Seth wrote in 2014 that new buildings have been constructed on the site, but the old kitchen and the Pavilion still stood and were in great condition.

John writes that his friend, Dick Throndset, grew up in Grand Forks and often went to dances at Bachelor’s Grove in the early 1950s. He saw Louis Armstrong, Whoopee John, the Six Fat Dutchmen and many regional bands perform there.

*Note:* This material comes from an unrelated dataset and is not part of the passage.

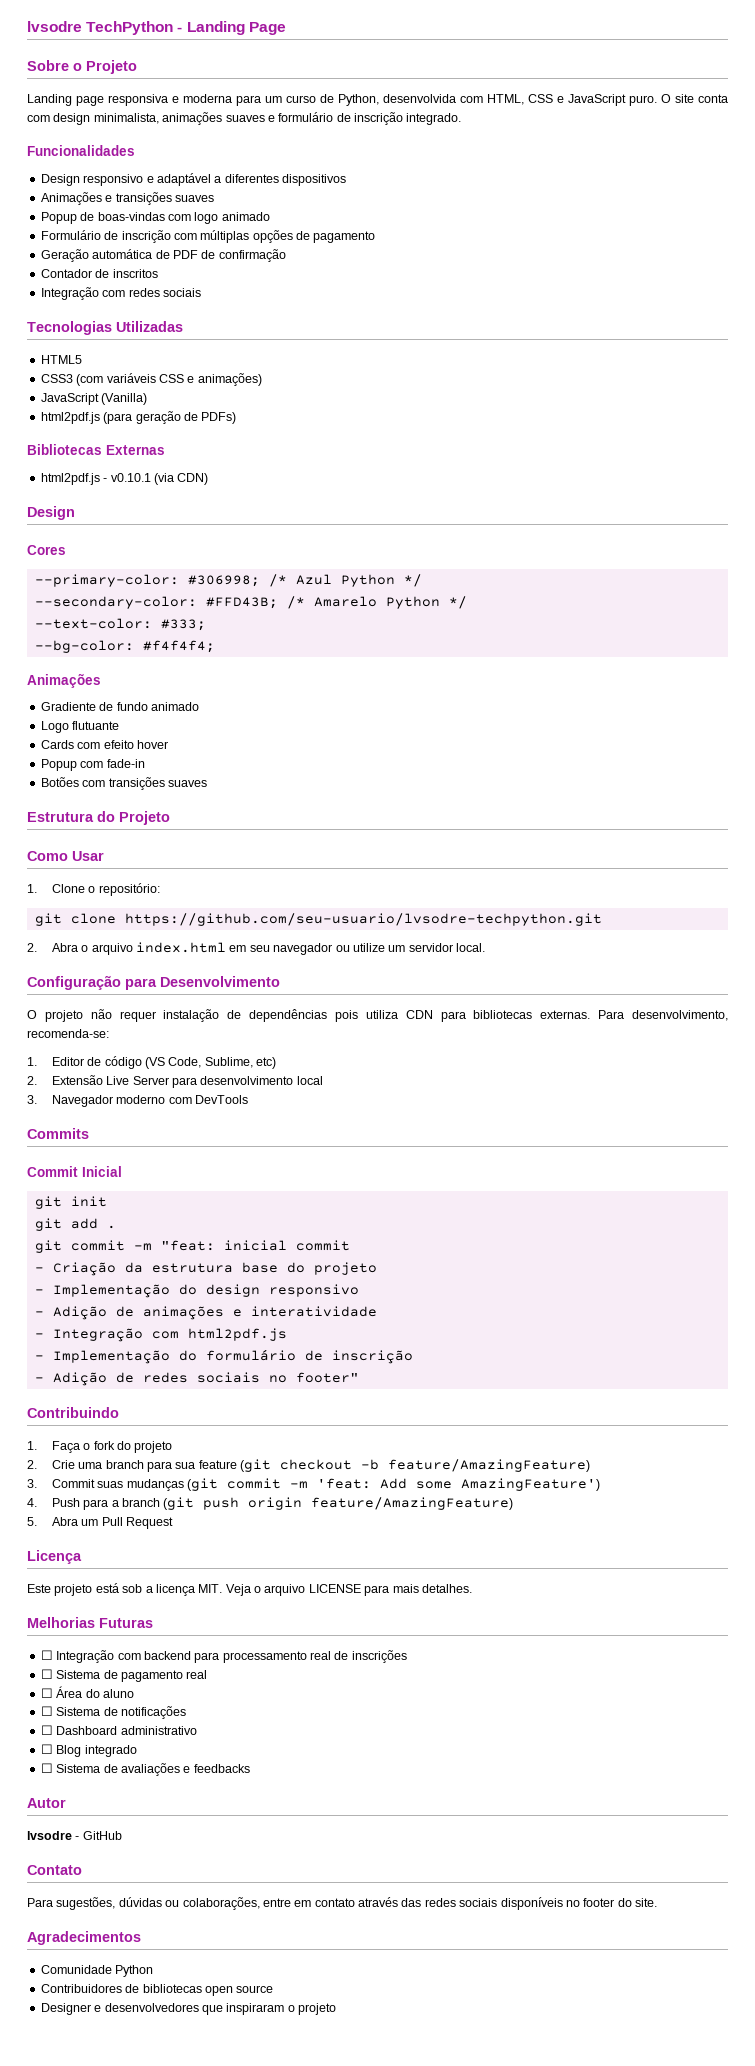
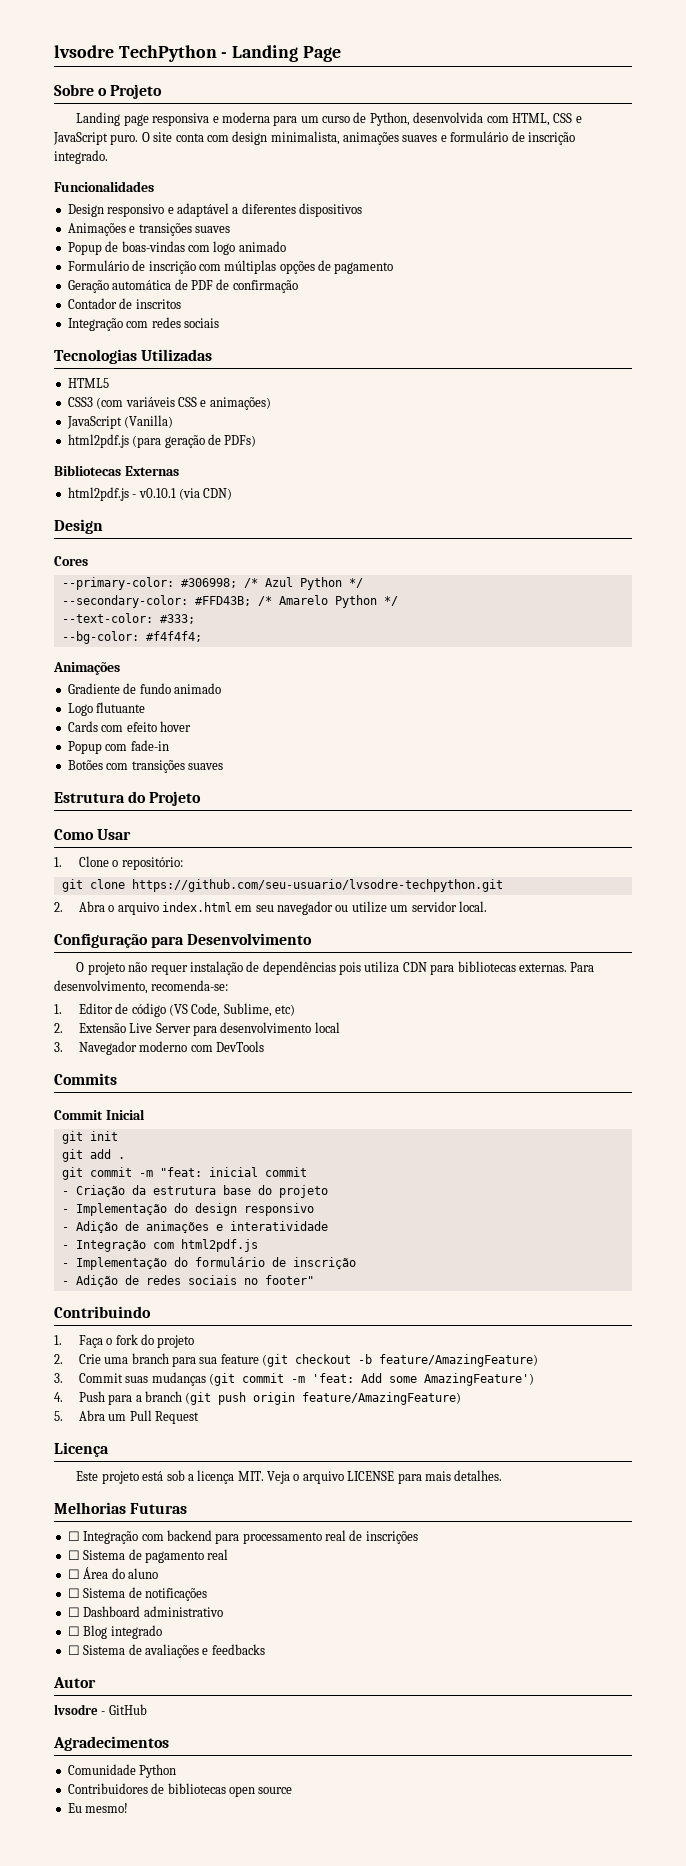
- Contato
- Para sugestões, dúvidas ou colaborações, entre em contato através das redes sociais disponíveis no footer do site.
- Designer e desenvolvedores que inspiraram o projeto
+ Eu mesmo!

Others tell of hearing The Dorsey Brothers and Wayne King and their bands.

Another reason Dick liked going to the Grove was because of all the pretty girls who came to dances, and they were girls who “seemed to be lonely.”

The Grove gained a lot of new dancers when the popular States Ballroom in East Grand Forks, Minn., burned down in 1949.

But it wasn’t all fun and games.


William “Spud” Murphy, Grand Forks, told John that the Ku Klux Klan used to have meetings at Bachelor’s Grove.

One of Spud’s family’s neighbors was asked by the Klan to attend, so he went to one meeting, but when he found out how anti-Catholic the Klan was, he never went back, because he had too many Catholic friends.

Spud also told John that when his family first settled there, a number of Native Americans camped on the south side of the Grove in the summers, then went to the Black Hills in the winters. Spud’s family unearthed many arrowheads and large stones used for clubs in that area.

As to pavilions in general, they weren’t uncommon in the ’50s era, John says, mentioning those at Minto, N.D., Spiritwood Lake by Jamestown, N.D., and Herb Johnson’s Barn at Arthur, N.D. “I’m sure there were many more in North Dakota,” he writes.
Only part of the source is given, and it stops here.